[Stored data]
● ● ● ● ●
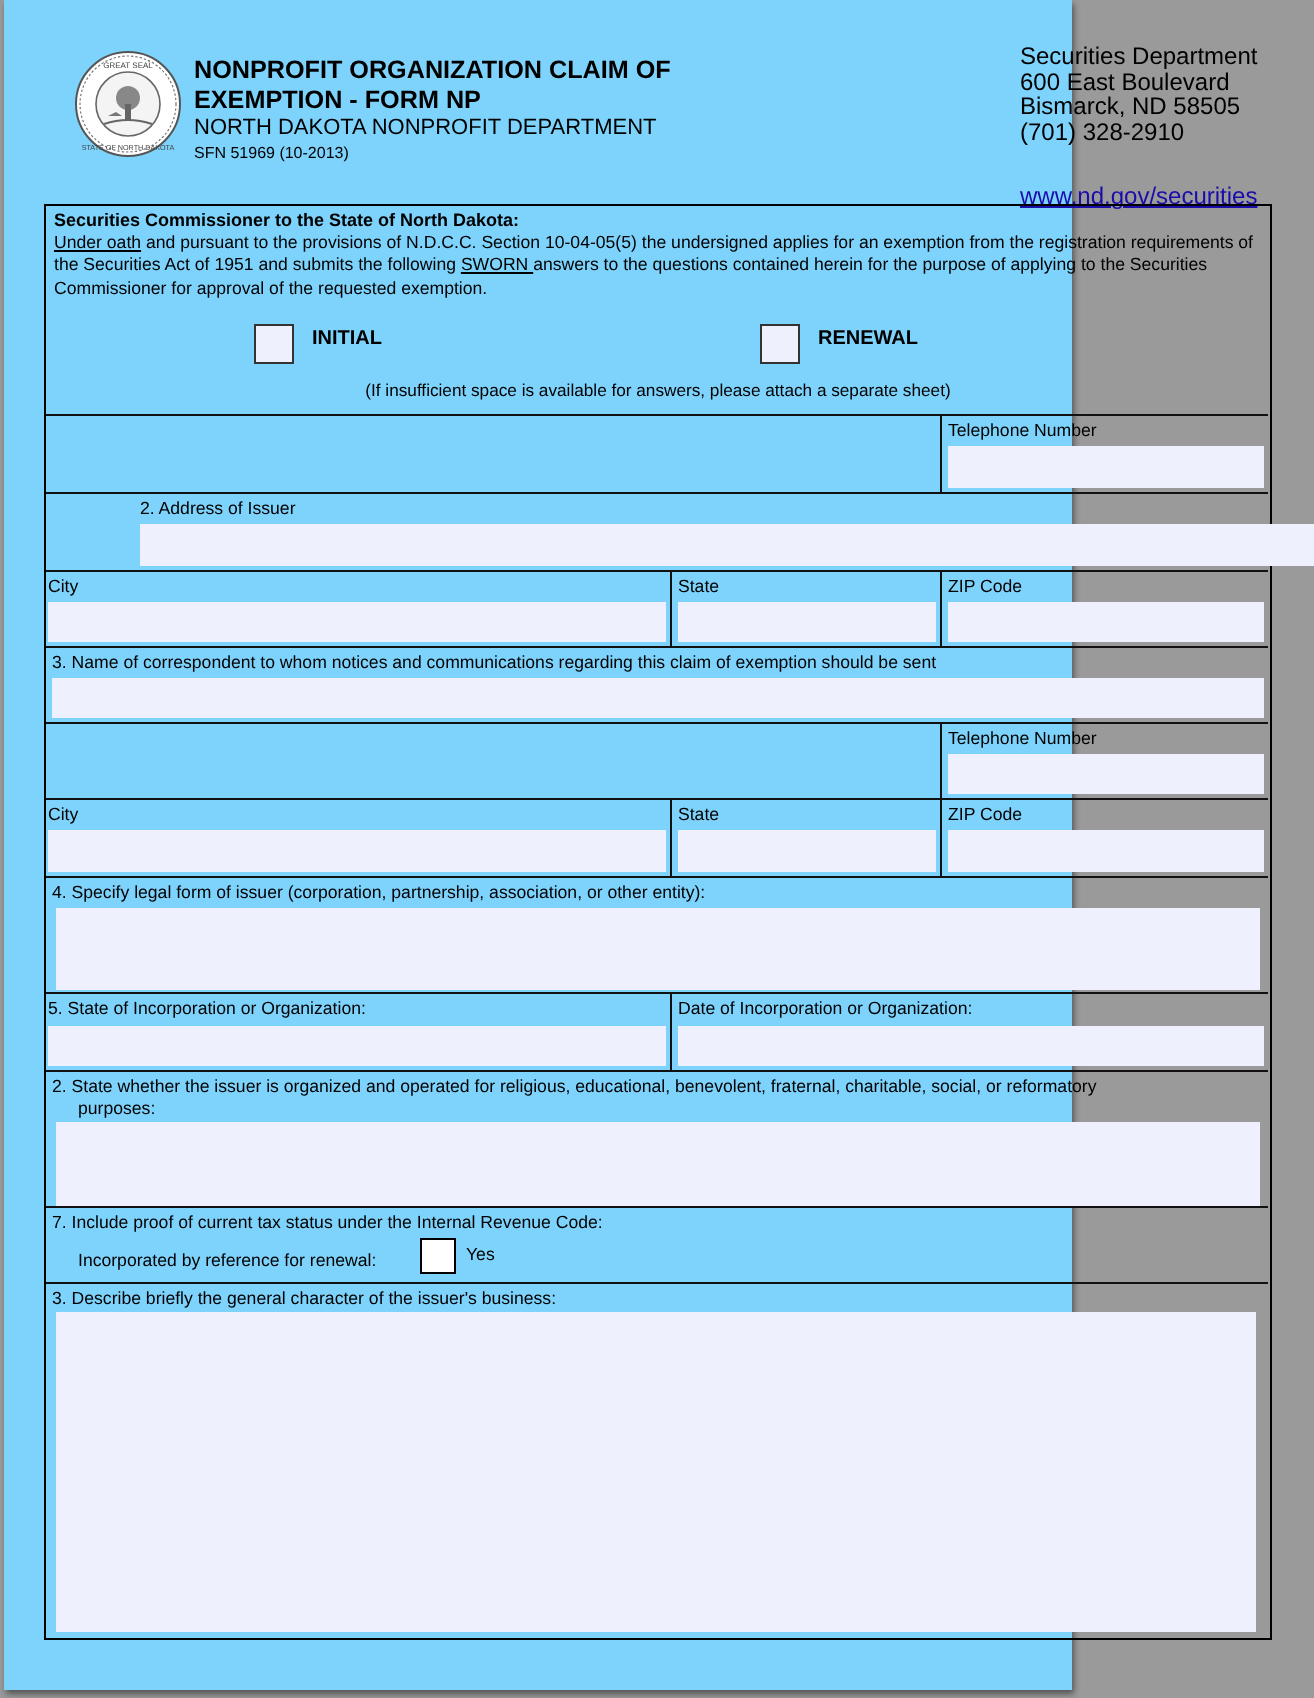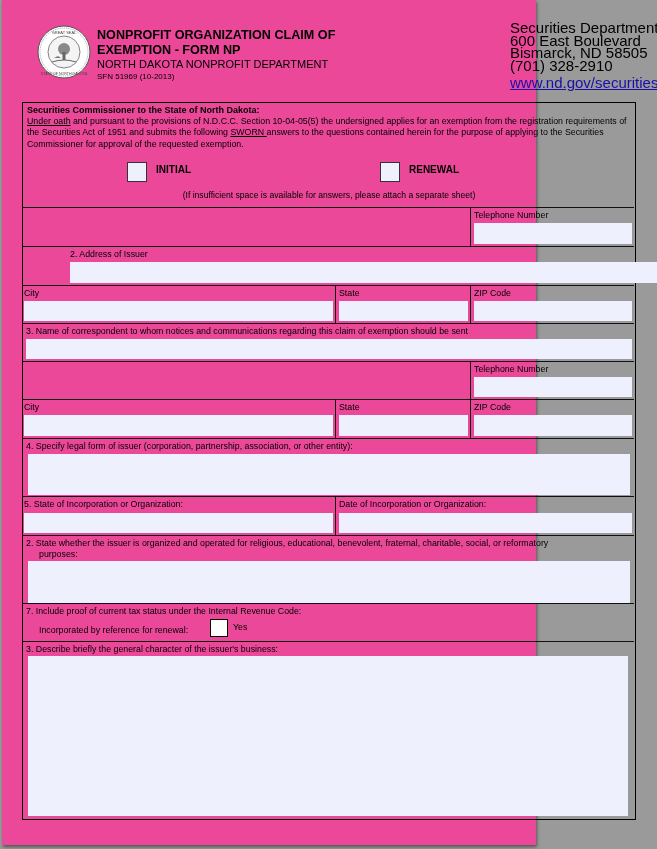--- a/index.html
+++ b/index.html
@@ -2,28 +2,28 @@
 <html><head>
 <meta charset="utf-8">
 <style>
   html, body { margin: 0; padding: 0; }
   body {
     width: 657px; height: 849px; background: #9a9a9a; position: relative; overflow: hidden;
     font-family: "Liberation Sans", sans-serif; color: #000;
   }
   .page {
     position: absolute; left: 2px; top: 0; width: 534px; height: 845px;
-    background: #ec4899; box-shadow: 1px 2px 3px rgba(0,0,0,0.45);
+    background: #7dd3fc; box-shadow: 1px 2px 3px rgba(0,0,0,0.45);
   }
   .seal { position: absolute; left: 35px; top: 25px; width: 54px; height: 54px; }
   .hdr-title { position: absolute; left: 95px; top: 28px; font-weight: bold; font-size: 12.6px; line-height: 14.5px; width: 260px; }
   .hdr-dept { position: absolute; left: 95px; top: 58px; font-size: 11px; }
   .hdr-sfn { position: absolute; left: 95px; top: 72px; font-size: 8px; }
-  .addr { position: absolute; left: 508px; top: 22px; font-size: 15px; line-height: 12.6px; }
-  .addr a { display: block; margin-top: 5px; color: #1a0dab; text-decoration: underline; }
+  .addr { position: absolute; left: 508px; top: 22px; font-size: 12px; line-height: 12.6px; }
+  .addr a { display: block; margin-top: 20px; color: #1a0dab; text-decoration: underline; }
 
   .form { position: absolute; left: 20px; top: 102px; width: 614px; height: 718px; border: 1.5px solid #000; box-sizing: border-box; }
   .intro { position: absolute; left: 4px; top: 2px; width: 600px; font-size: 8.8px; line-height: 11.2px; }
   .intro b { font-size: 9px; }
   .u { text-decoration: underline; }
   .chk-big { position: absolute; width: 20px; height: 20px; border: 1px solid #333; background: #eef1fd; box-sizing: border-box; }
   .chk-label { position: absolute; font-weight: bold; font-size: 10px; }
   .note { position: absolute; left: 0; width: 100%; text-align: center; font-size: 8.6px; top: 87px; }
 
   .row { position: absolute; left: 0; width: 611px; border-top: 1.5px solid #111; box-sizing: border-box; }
● ● ● ● ●
● **TASK OBJECTIVE**: Although the records contain pictures, only their text should be repeated, exactly as it appears.

● **RESPONSE TO THE TASK**:
--- a/index.html
+++ b/index.html
@@ -2,28 +2,28 @@
 <html><head>
 <meta charset="utf-8">
 <style>
   html, body { margin: 0; padding: 0; }
   body {
     width: 657px; height: 849px; background: #9a9a9a; position: relative; overflow: hidden;
     font-family: "Liberation Sans", sans-serif; color: #000;
   }
   .page {
     position: absolute; left: 2px; top: 0; width: 534px; height: 845px;
-    background: #ec4899; box-shadow: 1px 2px 3px rgba(0,0,0,0.45);
+    background: #7dd3fc; box-shadow: 1px 2px 3px rgba(0,0,0,0.45);
   }
   .seal { position: absolute; left: 35px; top: 25px; width: 54px; height: 54px; }
   .hdr-title { position: absolute; left: 95px; top: 28px; font-weight: bold; font-size: 12.6px; line-height: 14.5px; width: 260px; }
   .hdr-dept { position: absolute; left: 95px; top: 58px; font-size: 11px; }
   .hdr-sfn { position: absolute; left: 95px; top: 72px; font-size: 8px; }
-  .addr { position: absolute; left: 508px; top: 22px; font-size: 15px; line-height: 12.6px; }
-  .addr a { display: block; margin-top: 5px; color: #1a0dab; text-decoration: underline; }
+  .addr { position: absolute; left: 508px; top: 22px; font-size: 12px; line-height: 12.6px; }
+  .addr a { display: block; margin-top: 20px; color: #1a0dab; text-decoration: underline; }
 
   .form { position: absolute; left: 20px; top: 102px; width: 614px; height: 718px; border: 1.5px solid #000; box-sizing: border-box; }
   .intro { position: absolute; left: 4px; top: 2px; width: 600px; font-size: 8.8px; line-height: 11.2px; }
   .intro b { font-size: 9px; }
   .u { text-decoration: underline; }
   .chk-big { position: absolute; width: 20px; height: 20px; border: 1px solid #333; background: #eef1fd; box-sizing: border-box; }
   .chk-label { position: absolute; font-weight: bold; font-size: 10px; }
   .note { position: absolute; left: 0; width: 100%; text-align: center; font-size: 8.6px; top: 87px; }
 
   .row { position: absolute; left: 0; width: 611px; border-top: 1.5px solid #111; box-sizing: border-box; }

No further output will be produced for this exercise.